- _PROBLEM TO SOLVE_:
Would you return the records below character for character, without any images?

Items listed in a dataset

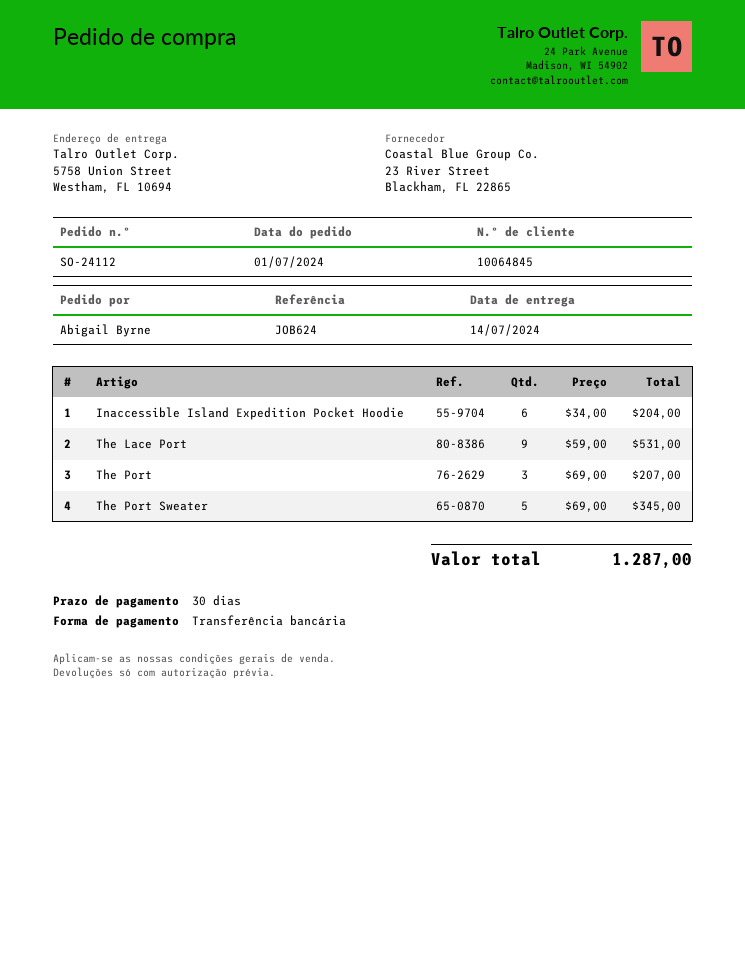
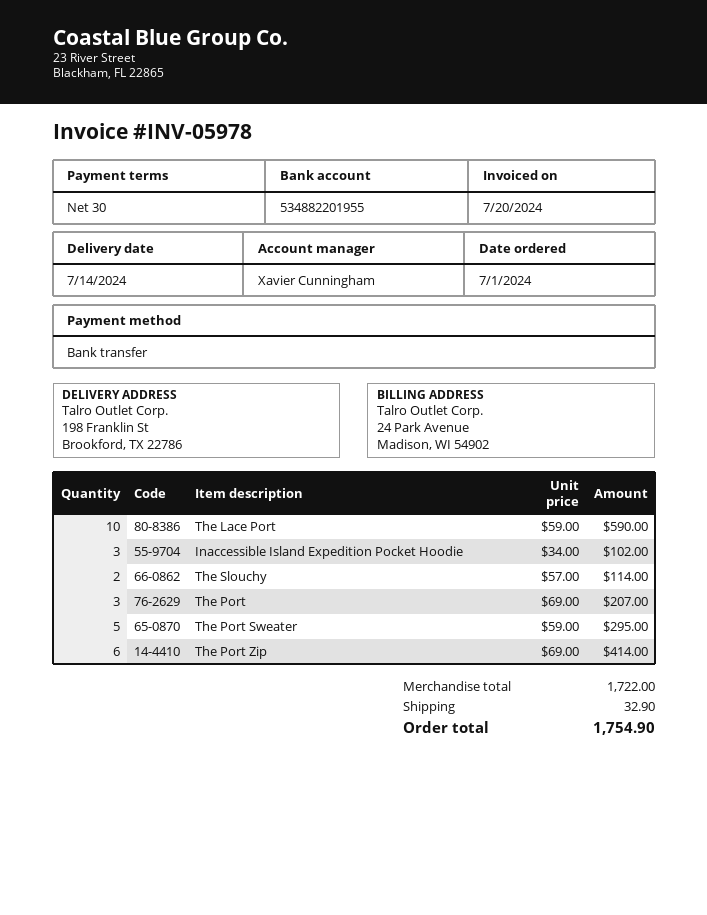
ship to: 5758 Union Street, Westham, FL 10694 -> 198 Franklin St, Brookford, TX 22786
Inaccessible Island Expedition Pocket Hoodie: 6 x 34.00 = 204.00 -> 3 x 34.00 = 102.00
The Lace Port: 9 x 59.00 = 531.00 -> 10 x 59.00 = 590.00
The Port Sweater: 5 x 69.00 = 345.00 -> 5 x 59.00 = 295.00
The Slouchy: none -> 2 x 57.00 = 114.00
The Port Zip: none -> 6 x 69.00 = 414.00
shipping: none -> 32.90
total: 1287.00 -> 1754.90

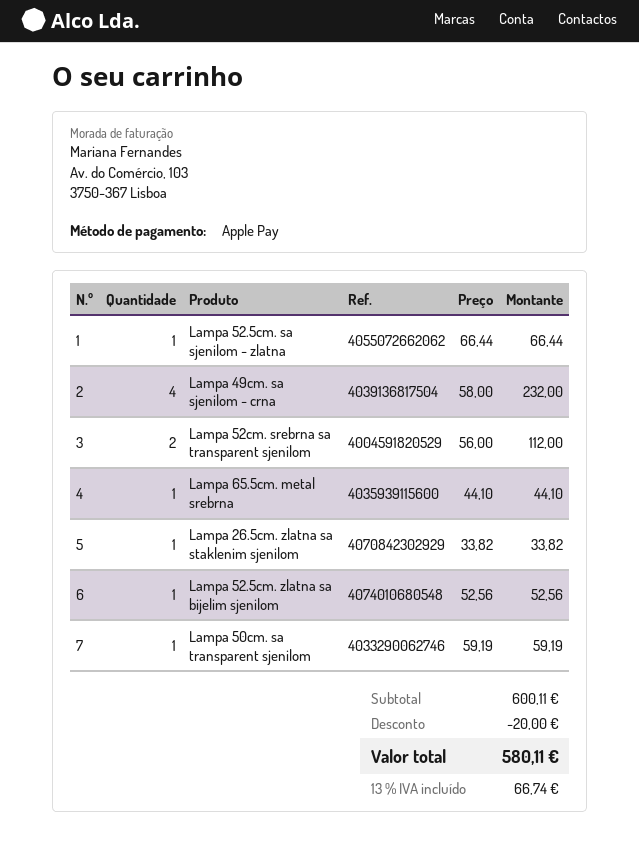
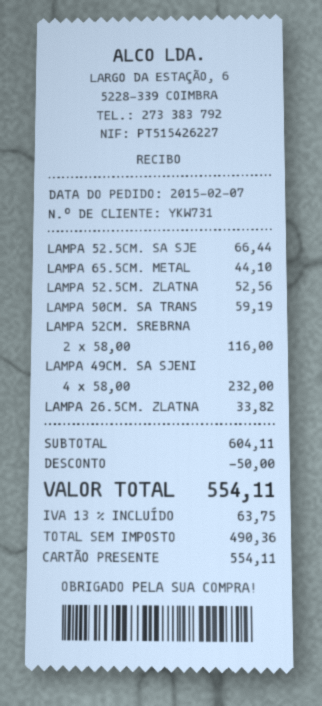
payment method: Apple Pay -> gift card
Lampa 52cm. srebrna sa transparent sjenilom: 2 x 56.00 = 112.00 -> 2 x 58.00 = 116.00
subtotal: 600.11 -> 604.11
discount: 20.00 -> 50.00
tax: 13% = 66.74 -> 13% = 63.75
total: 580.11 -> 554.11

- _EXERCISE SOLUTION_:
ship to: 5758 Union Street, Westham, FL 10694 -> 198 Franklin St, Brookford, TX 22786
Inaccessible Island Expedition Pocket Hoodie: 6 x 34.00 = 204.00 -> 3 x 34.00 = 102.00
The Lace Port: 9 x 59.00 = 531.00 -> 10 x 59.00 = 590.00
The Port Sweater: 5 x 69.00 = 345.00 -> 5 x 59.00 = 295.00
The Slouchy: none -> 2 x 57.00 = 114.00
The Port Zip: none -> 6 x 69.00 = 414.00
shipping: none -> 32.90
total: 1287.00 -> 1754.90

payment method: Apple Pay -> gift card
Lampa 52cm. srebrna sa transparent sjenilom: 2 x 56.00 = 112.00 -> 2 x 58.00 = 116.00
subtotal: 600.11 -> 604.11
discount: 20.00 -> 50.00
tax: 13% = 66.74 -> 13% = 63.75
total: 580.11 -> 554.11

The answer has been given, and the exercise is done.